Records for this task section start

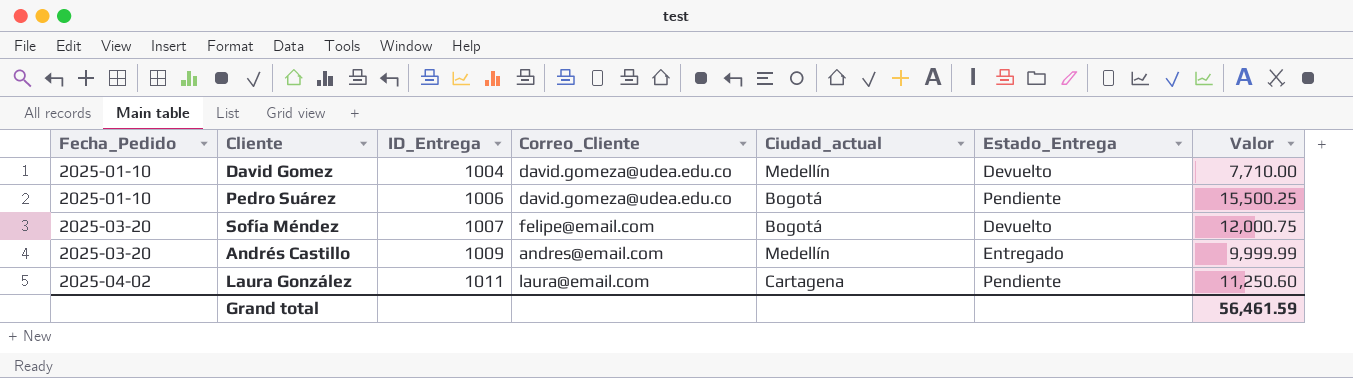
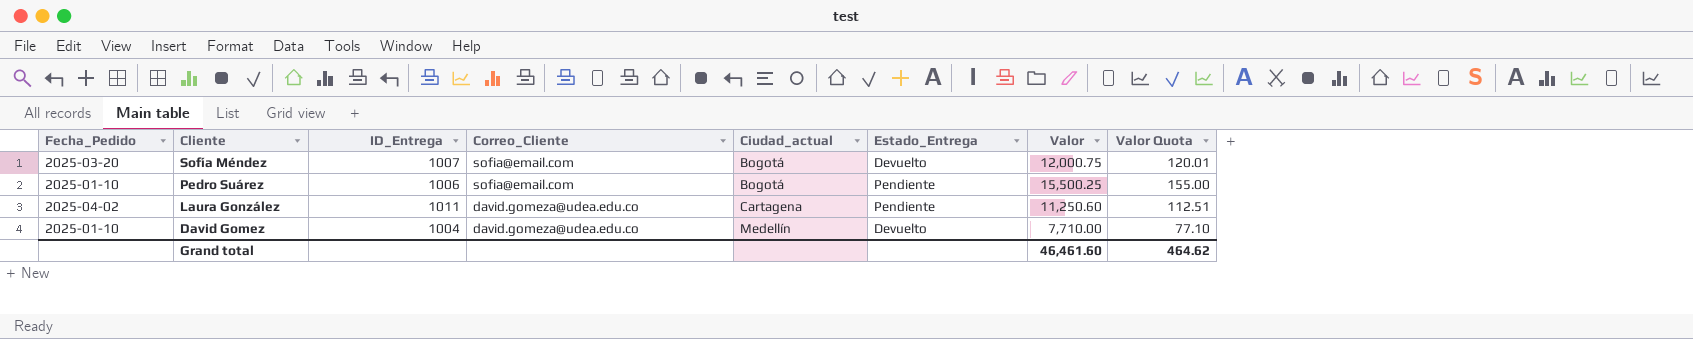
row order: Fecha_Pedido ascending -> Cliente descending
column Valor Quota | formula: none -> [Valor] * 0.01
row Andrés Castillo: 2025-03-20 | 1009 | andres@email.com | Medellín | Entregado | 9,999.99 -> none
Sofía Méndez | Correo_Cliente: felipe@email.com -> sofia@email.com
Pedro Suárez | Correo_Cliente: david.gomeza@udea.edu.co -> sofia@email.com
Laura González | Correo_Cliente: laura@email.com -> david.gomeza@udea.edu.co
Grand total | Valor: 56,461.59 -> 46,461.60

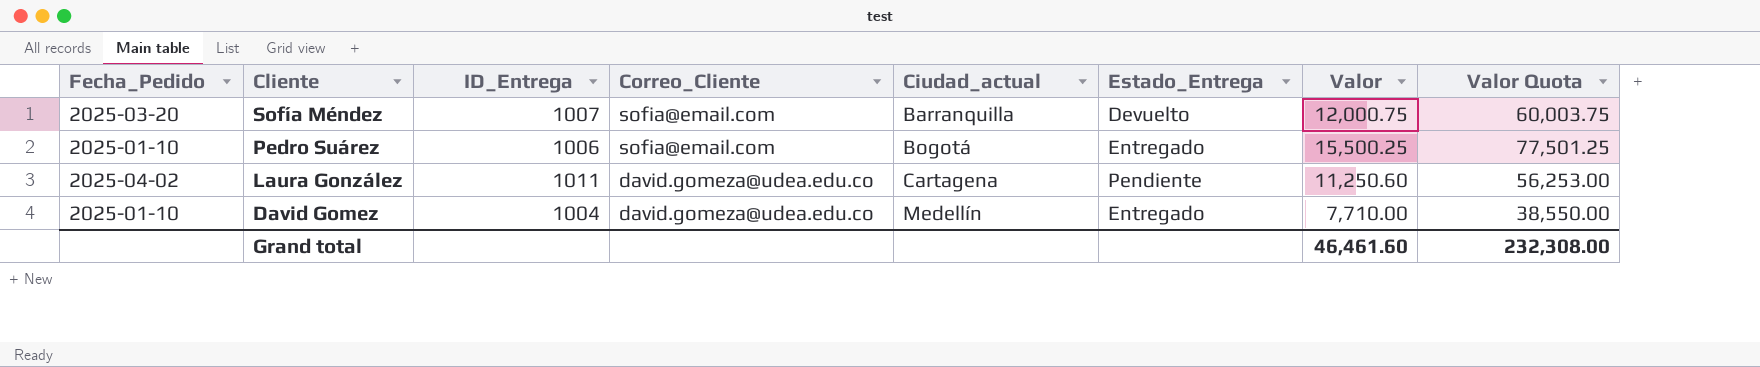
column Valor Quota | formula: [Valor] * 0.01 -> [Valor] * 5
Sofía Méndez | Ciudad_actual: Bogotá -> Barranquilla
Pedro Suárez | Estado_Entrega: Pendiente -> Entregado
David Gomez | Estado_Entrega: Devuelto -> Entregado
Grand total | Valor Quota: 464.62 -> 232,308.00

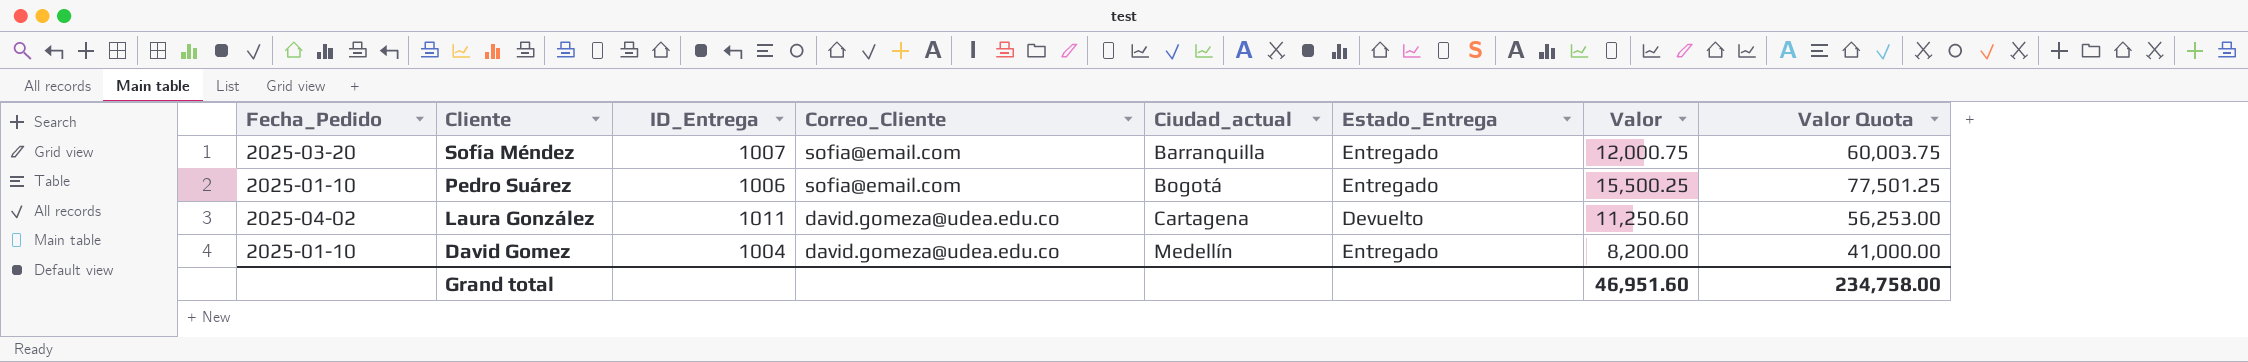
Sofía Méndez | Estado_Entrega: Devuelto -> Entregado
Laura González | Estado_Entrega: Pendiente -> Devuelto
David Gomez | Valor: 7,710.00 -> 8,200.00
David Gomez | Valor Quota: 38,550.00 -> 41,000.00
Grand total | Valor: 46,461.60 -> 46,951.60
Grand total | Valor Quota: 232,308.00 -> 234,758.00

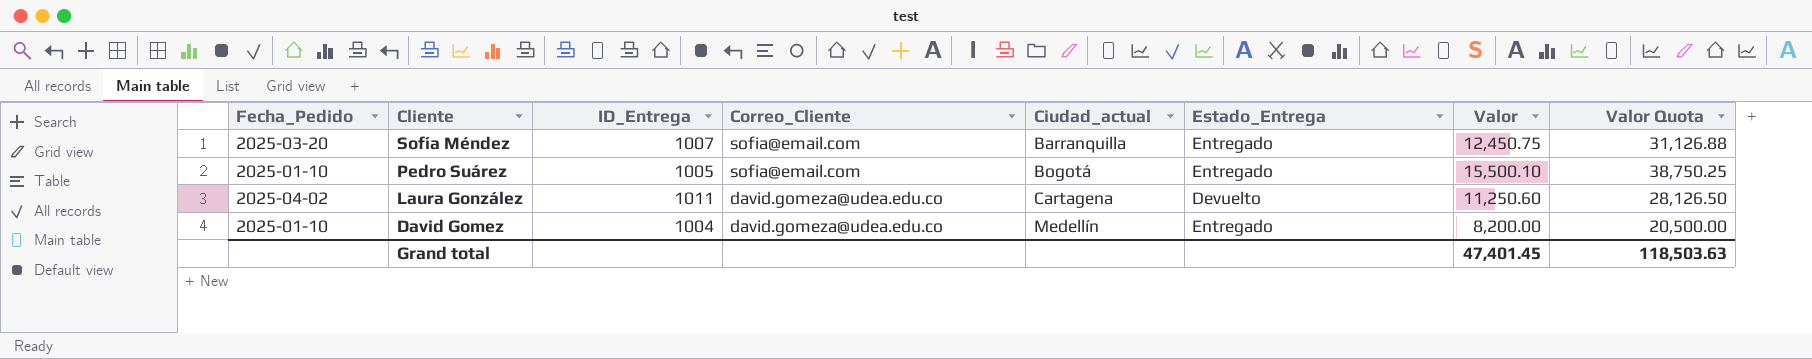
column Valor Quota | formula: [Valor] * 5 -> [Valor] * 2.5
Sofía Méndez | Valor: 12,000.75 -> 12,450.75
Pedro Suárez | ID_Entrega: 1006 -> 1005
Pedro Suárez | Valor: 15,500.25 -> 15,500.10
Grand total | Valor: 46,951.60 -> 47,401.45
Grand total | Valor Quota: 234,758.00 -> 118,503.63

Records for this task section end

Task item:
Exactly repeat the lines from the line that contains "Sofía Méndez | Valor: 12,000.75 -> 12,450.75" to the end of the entries, both included, and leave out all other lines.

Your solution:
Sofía Méndez | Valor: 12,000.75 -> 12,450.75
Pedro Suárez | ID_Entrega: 1006 -> 1005
Pedro Suárez | Valor: 15,500.25 -> 15,500.10
Grand total | Valor: 46,951.60 -> 47,401.45
Grand total | Valor Quota: 234,758.00 -> 118,503.63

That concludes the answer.